(Your objective): Output exactly the line containing "Persimmon - Habitat" and each line after it through the last line of the records, and nothing else.

(Items listed in a dataset)
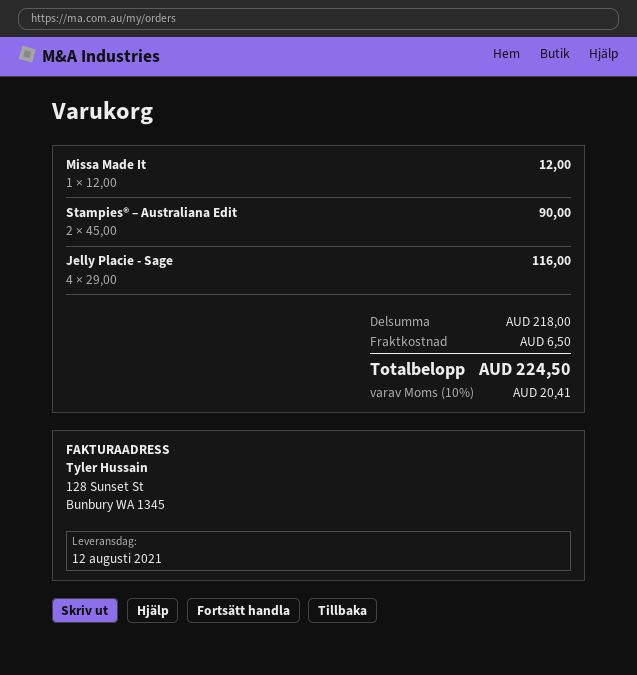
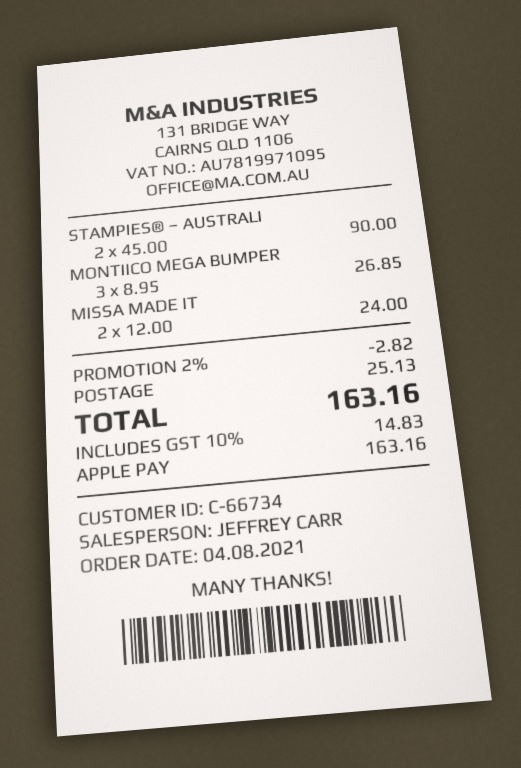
Missa Made It: 1 x 12.00 = 12.00 -> 2 x 12.00 = 24.00
Jelly Placie - Sage: 4 x 29.00 = 116.00 -> none
MONTIICO MEGA BUMPER: none -> 3 x 8.95 = 26.85
discount: none -> 2% = 2.82
shipping: 6.50 -> 25.13
tax: 10% = 20.41 -> 10% = 14.83
total: 224.50 -> 163.16

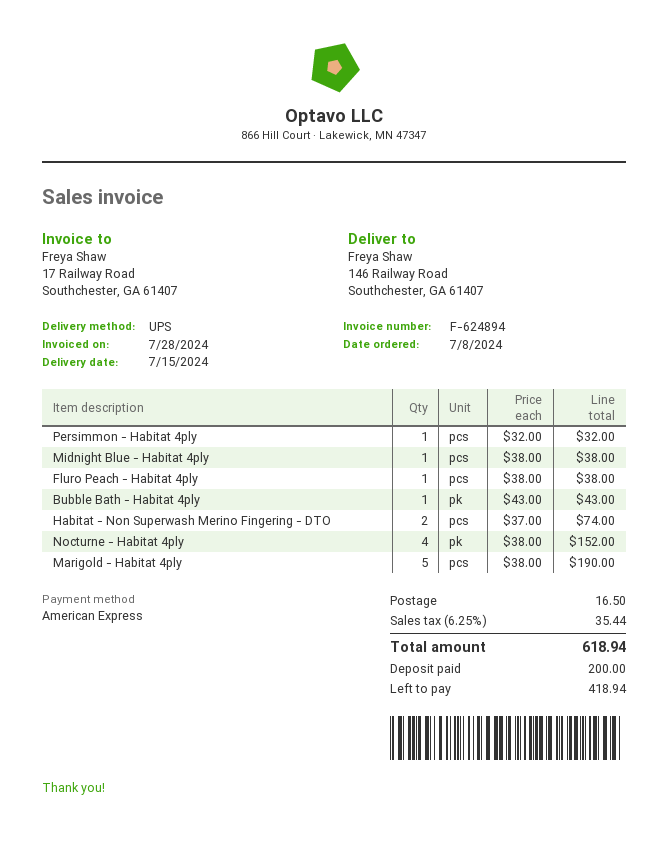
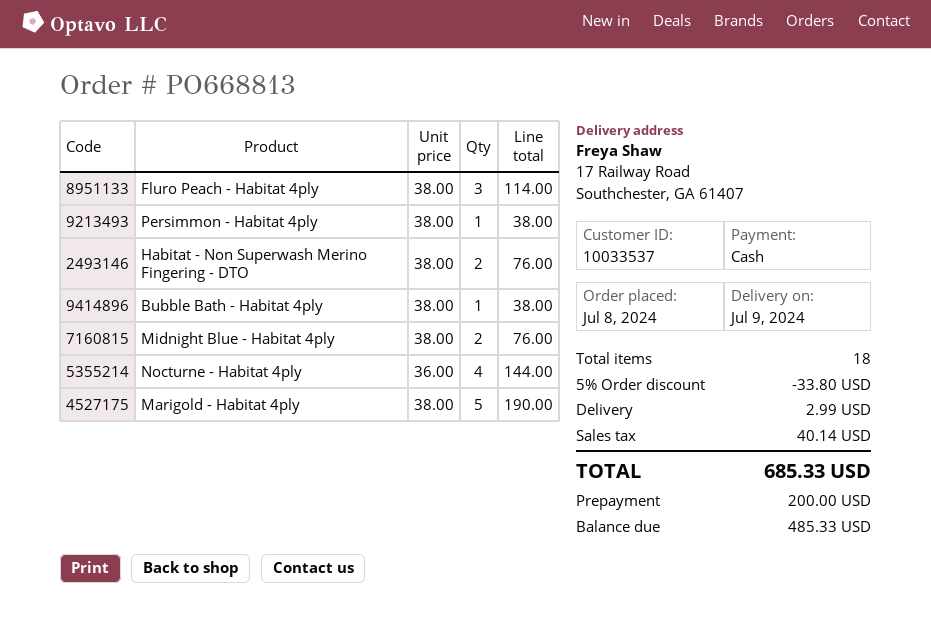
delivery date: 2024-07-15 -> 2024-07-09
payment method: American Express -> cash
ship to: 146 Railway Road, Southchester, GA 61407 -> 17 Railway Road, Southchester, GA 61407
Persimmon - Habitat 4ply: 1 x 32.00 = 32.00 -> 1 x 38.00 = 38.00
Midnight Blue - Habitat 4ply: 1 x 38.00 = 38.00 -> 2 x 38.00 = 76.00
Fluro Peach - Habitat 4ply: 1 x 38.00 = 38.00 -> 3 x 38.00 = 114.00
Bubble Bath - Habitat 4ply: 1 x 43.00 = 43.00 -> 1 x 38.00 = 38.00
Habitat - Non Superwash Merino Fingering - DTO: 2 x 37.00 = 74.00 -> 2 x 38.00 = 76.00
Nocturne - Habitat 4ply: 4 x 38.00 = 152.00 -> 4 x 36.00 = 144.00
discount: none -> 5% = 33.80
shipping: 16.50 -> 2.99
tax: 35.44 -> 40.14
total: 618.94 -> 685.33
balance: 418.94 -> 485.33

(Written solution):
Persimmon - Habitat 4ply: 1 x 32.00 = 32.00 -> 1 x 38.00 = 38.00
Midnight Blue - Habitat 4ply: 1 x 38.00 = 38.00 -> 2 x 38.00 = 76.00
Fluro Peach - Habitat 4ply: 1 x 38.00 = 38.00 -> 3 x 38.00 = 114.00
Bubble Bath - Habitat 4ply: 1 x 43.00 = 43.00 -> 1 x 38.00 = 38.00
Habitat - Non Superwash Merino Fingering - DTO: 2 x 37.00 = 74.00 -> 2 x 38.00 = 76.00
Nocturne - Habitat 4ply: 4 x 38.00 = 152.00 -> 4 x 36.00 = 144.00
discount: none -> 5% = 33.80
shipping: 16.50 -> 2.99
tax: 35.44 -> 40.14
total: 618.94 -> 685.33
balance: 418.94 -> 485.33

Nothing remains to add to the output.